INPUT.
+++

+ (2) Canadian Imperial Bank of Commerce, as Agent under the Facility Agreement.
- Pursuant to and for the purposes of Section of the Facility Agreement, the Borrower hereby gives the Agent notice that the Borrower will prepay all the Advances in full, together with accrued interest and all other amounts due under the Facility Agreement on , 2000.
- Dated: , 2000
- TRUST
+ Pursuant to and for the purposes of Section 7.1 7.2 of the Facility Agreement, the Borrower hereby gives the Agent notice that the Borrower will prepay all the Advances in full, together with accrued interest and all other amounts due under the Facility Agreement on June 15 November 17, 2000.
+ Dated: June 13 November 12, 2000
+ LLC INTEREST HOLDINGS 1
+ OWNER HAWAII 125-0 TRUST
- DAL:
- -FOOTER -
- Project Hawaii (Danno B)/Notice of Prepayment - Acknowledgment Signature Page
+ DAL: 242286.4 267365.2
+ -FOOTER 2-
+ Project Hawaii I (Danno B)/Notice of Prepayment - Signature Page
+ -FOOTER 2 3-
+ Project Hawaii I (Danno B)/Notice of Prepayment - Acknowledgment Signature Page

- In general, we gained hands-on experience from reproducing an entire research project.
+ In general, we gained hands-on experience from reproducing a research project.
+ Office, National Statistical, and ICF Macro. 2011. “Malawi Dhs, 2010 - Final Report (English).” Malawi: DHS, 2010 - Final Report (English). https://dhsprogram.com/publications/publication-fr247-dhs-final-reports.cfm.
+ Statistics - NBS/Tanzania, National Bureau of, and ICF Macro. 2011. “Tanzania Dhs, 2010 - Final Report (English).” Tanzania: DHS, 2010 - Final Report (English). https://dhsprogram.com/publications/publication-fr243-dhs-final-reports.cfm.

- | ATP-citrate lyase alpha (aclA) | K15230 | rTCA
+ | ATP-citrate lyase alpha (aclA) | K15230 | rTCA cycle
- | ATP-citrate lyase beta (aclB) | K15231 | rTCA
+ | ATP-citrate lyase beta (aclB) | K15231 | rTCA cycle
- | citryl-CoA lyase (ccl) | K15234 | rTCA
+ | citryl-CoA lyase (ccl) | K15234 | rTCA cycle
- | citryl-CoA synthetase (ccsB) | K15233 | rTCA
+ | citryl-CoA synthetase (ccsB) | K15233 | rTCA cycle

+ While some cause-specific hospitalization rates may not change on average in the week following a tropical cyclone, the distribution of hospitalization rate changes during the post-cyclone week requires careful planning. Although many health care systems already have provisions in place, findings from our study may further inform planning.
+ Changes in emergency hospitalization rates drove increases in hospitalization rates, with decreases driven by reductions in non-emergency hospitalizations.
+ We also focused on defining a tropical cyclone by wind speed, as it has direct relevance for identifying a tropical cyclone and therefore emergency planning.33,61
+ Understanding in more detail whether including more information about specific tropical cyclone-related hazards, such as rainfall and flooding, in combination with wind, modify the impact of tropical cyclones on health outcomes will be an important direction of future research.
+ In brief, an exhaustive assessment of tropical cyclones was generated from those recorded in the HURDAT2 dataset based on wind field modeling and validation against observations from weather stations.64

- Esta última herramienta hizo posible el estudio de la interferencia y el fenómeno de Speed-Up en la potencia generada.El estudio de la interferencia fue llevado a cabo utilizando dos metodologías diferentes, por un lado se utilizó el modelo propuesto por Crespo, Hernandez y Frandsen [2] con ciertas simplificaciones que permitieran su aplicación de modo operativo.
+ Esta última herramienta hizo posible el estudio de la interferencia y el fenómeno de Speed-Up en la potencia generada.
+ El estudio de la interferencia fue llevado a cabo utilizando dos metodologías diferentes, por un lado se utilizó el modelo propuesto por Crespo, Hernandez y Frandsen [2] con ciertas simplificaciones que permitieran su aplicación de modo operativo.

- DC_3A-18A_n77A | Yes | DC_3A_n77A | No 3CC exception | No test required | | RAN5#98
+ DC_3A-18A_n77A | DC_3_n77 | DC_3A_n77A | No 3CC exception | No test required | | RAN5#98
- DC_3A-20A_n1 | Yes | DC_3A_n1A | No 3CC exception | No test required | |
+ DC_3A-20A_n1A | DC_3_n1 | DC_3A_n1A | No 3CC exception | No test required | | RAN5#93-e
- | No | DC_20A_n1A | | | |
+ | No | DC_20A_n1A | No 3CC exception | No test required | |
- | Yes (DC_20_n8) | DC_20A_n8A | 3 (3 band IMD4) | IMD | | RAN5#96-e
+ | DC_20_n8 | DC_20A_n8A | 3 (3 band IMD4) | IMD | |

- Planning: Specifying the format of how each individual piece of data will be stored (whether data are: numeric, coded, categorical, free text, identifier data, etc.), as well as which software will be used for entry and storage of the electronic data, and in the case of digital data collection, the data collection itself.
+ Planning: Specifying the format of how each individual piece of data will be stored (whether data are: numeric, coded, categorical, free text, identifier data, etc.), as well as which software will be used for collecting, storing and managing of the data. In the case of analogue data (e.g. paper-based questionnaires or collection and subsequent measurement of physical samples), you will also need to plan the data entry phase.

+++

WHAT IS EXPECTED. Starting at the top of the records, copy every line exactly.

SOLUTION.
+ (2) Canadian Imperial Bank of Commerce, as Agent under the Facility Agreement.
- Pursuant to and for the purposes of Section of the Facility Agreement, the Borrower hereby gives the Agent notice that the Borrower will prepay all the Advances in full, together with accrued interest and all other amounts due under the Facility Agreement on , 2000.
- Dated: , 2000
- TRUST
+ Pursuant to and for the purposes of Section 7.1 7.2 of the Facility Agreement, the Borrower hereby gives the Agent notice that the Borrower will prepay all the Advances in full, together with accrued interest and all other amounts due under the Facility Agreement on June 15 November 17, 2000.
+ Dated: June 13 November 12, 2000
+ LLC INTEREST HOLDINGS 1
+ OWNER HAWAII 125-0 TRUST
- DAL:
- -FOOTER -
- Project Hawaii (Danno B)/Notice of Prepayment - Acknowledgment Signature Page
+ DAL: 242286.4 267365.2
+ -FOOTER 2-
+ Project Hawaii I (Danno B)/Notice of Prepayment - Signature Page
+ -FOOTER 2 3-
+ Project Hawaii I (Danno B)/Notice of Prepayment - Acknowledgment Signature Page

- In general, we gained hands-on experience from reproducing an entire research project.
+ In general, we gained hands-on experience from reproducing a research project.
+ Office, National Statistical, and ICF Macro. 2011. “Malawi Dhs, 2010 - Final Report (English).” Malawi: DHS, 2010 - Final Report (English). https://dhsprogram.com/publications/publication-fr247-dhs-final-reports.cfm.
+ Statistics - NBS/Tanzania, National Bureau of, and ICF Macro. 2011. “Tanzania Dhs, 2010 - Final Report (English).” Tanzania: DHS, 2010 - Final Report (English). https://dhsprogram.com/publications/publication-fr243-dhs-final-reports.cfm.

- | ATP-citrate lyase alpha (aclA) | K15230 | rTCA
+ | ATP-citrate lyase alpha (aclA) | K15230 | rTCA cycle
- | ATP-citrate lyase beta (aclB) | K15231 | rTCA
+ | ATP-citrate lyase beta (aclB) | K15231 | rTCA cycle
- | citryl-CoA lyase (ccl) | K15234 | rTCA
+ | citryl-CoA lyase (ccl) | K15234 | rTCA cycle
- | citryl-CoA synthetase (ccsB) | K15233 | rTCA
+ | citryl-CoA synthetase (ccsB) | K15233 | rTCA cycle

+ While some cause-specific hospitalization rates may not change on average in the week following a tropical cyclone, the distribution of hospitalization rate changes during the post-cyclone week requires careful planning. Although many health care systems already have provisions in place, findings from our study may further inform planning.
+ Changes in emergency hospitalization rates drove increases in hospitalization rates, with decreases driven by reductions in non-emergency hospitalizations.
+ We also focused on defining a tropical cyclone by wind speed, as it has direct relevance for identifying a tropical cyclone and therefore emergency planning.33,61
+ Understanding in more detail whether including more information about specific tropical cyclone-related hazards, such as rainfall and flooding, in combination with wind, modify the impact of tropical cyclones on health outcomes will be an important direction of future research.
+ In brief, an exhaustive assessment of tropical cyclones was generated from those recorded in the HURDAT2 dataset based on wind field modeling and validation against observations from weather stations.64

- Esta última herramienta hizo posible el estudio de la interferencia y el fenómeno de Speed-Up en la potencia generada.El estudio de la interferencia fue llevado a cabo utilizando dos metodologías diferentes, por un lado se utilizó el modelo propuesto por Crespo, Hernandez y Frandsen [2] con ciertas simplificaciones que permitieran su aplicación de modo operativo.
+ Esta última herramienta hizo posible el estudio de la interferencia y el fenómeno de Speed-Up en la potencia generada.
+ El estudio de la interferencia fue llevado a cabo utilizando dos metodologías diferentes, por un lado se utilizó el modelo propuesto por Crespo, Hernandez y Frandsen [2] con ciertas simplificaciones que permitieran su aplicación de modo operativo.

- DC_3A-18A_n77A | Yes | DC_3A_n77A | No 3CC exception | No test required | | RAN5#98
+ DC_3A-18A_n77A | DC_3_n77 | DC_3A_n77A | No 3CC exception | No test required | | RAN5#98
- DC_3A-20A_n1 | Yes | DC_3A_n1A | No 3CC exception | No test required | |
+ DC_3A-20A_n1A | DC_3_n1 | DC_3A_n1A | No 3CC exception | No test required | | RAN5#93-e
- | No | DC_20A_n1A | | | |
+ | No | DC_20A_n1A | No 3CC exception | No test required | |
- | Yes (DC_20_n8) | DC_20A_n8A | 3 (3 band IMD4) | IMD | | RAN5#96-e
+ | DC_20_n8 | DC_20A_n8A | 3 (3 band IMD4) | IMD | |

- Planning: Specifying the format of how each individual piece of data will be stored (whether data are: numeric, coded, categorical, free text, identifier data, etc.), as well as which software will be used for entry and storage of the electronic data, and in the case of digital data collection, the data collection itself.
+ Planning: Specifying the format of how each individual piece of data will be stored (whether data are: numeric, coded, categorical, free text, identifier data, etc.), as well as which software will be used for collecting, storing and managing of the data. In the case of analogue data (e.g. paper-based questionnaires or collection and subsequent measurement of physical samples), you will also need to plan the data entry phase.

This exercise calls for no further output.